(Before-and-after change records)
►
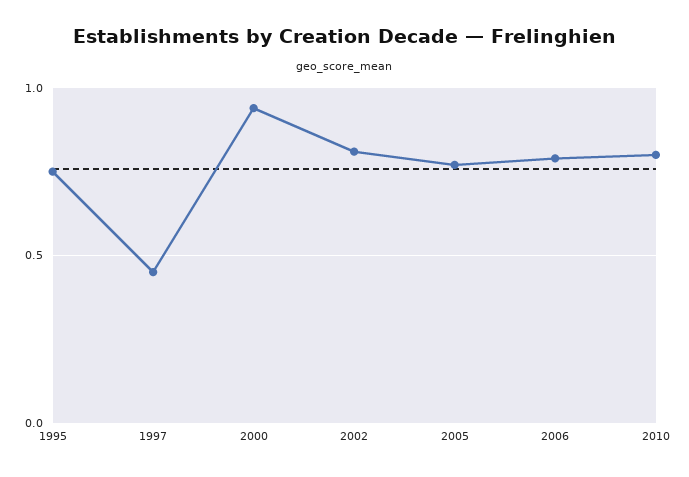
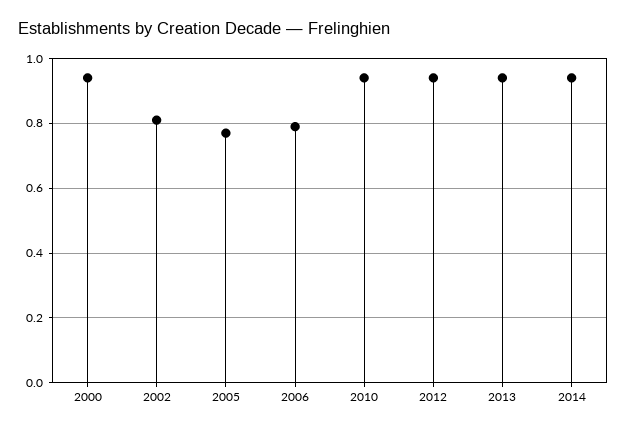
1995: 0.75 -> none
1997: 0.45 -> none
2010: 0.8 -> 0.95
2012: none -> 0.95
2013: none -> 0.95
2014: none -> 0.95

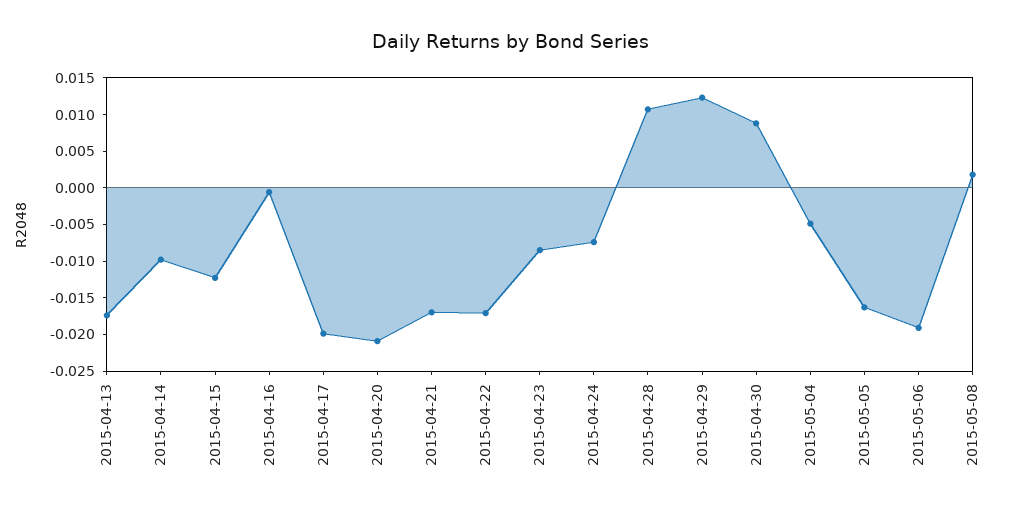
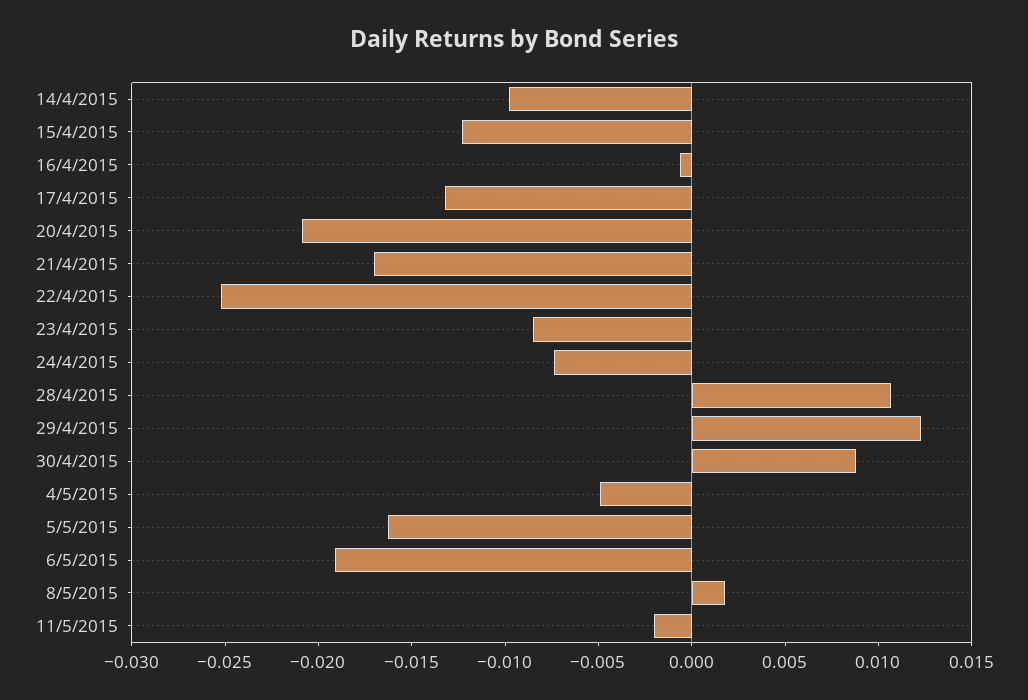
2015-04-13: -0.0175 -> none
2015-04-17: -0.02 -> -0.013
2015-04-22: -0.0175 -> -0.025
11/5/2015: none -> -0.002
◄
TASK INSTRUCTIONS — Up to and including the last line above, starting with the line that contains "2015-04-13: -0.0175 -> none", return each line exactly and nothing else.

RESULT OF THIS TASK —
2015-04-13: -0.0175 -> none
2015-04-17: -0.02 -> -0.013
2015-04-22: -0.0175 -> -0.025
11/5/2015: none -> -0.002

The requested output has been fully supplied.